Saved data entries
__________________________________________________

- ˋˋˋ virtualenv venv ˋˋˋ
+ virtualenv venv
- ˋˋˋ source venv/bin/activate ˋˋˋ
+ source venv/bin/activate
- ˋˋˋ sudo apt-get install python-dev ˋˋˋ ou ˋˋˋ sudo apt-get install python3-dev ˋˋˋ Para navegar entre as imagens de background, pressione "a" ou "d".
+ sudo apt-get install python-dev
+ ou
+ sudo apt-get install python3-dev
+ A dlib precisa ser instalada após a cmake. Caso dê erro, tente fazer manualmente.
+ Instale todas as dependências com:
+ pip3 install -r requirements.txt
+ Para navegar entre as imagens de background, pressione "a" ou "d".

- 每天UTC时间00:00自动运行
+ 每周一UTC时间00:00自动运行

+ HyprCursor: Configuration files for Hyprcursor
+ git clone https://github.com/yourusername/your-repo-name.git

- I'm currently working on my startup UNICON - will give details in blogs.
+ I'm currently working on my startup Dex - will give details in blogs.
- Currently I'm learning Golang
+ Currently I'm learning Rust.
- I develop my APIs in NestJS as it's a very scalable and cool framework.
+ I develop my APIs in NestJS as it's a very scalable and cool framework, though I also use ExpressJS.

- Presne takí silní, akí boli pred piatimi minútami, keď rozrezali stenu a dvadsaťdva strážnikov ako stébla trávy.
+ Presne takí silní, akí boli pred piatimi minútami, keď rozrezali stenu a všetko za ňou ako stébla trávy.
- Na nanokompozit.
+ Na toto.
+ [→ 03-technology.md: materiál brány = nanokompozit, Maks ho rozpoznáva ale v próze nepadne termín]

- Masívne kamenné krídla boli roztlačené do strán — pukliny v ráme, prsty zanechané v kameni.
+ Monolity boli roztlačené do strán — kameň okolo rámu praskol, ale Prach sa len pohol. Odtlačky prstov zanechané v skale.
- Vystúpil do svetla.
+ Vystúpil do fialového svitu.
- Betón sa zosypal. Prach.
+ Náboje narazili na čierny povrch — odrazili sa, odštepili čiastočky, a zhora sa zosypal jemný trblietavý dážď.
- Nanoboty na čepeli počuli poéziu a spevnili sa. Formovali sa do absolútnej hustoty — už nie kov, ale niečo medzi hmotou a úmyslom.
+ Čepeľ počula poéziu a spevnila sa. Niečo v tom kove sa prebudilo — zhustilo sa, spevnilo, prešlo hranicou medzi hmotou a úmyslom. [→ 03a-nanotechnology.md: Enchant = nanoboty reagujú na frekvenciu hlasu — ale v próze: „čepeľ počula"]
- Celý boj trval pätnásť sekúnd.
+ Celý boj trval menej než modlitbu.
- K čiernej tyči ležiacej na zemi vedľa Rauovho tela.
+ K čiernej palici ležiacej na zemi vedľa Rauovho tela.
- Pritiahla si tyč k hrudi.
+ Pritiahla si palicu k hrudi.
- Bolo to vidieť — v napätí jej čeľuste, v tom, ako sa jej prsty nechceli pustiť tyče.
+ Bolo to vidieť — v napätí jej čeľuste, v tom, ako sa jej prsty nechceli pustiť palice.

__________________________________________________

## The task
Copy the stretch of the records above that runs from the line with "- Presne takí" through the line with "- Nanoboty na". Both end lines belong in the copy, and nothing else does.

## Reply to the exercise
- Presne takí silní, akí boli pred piatimi minútami, keď rozrezali stenu a dvadsaťdva strážnikov ako stébla trávy.
+ Presne takí silní, akí boli pred piatimi minútami, keď rozrezali stenu a všetko za ňou ako stébla trávy.
- Na nanokompozit.
+ Na toto.
+ [→ 03-technology.md: materiál brány = nanokompozit, Maks ho rozpoznáva ale v próze nepadne termín]

- Masívne kamenné krídla boli roztlačené do strán — pukliny v ráme, prsty zanechané v kameni.
+ Monolity boli roztlačené do strán — kameň okolo rámu praskol, ale Prach sa len pohol. Odtlačky prstov zanechané v skale.
- Vystúpil do svetla.
+ Vystúpil do fialového svitu.
- Betón sa zosypal. Prach.
+ Náboje narazili na čierny povrch — odrazili sa, odštepili čiastočky, a zhora sa zosypal jemný trblietavý dážď.
- Nanoboty na čepeli počuli poéziu a spevnili sa. Formovali sa do absolútnej hustoty — už nie kov, ale niečo medzi hmotou a úmyslom.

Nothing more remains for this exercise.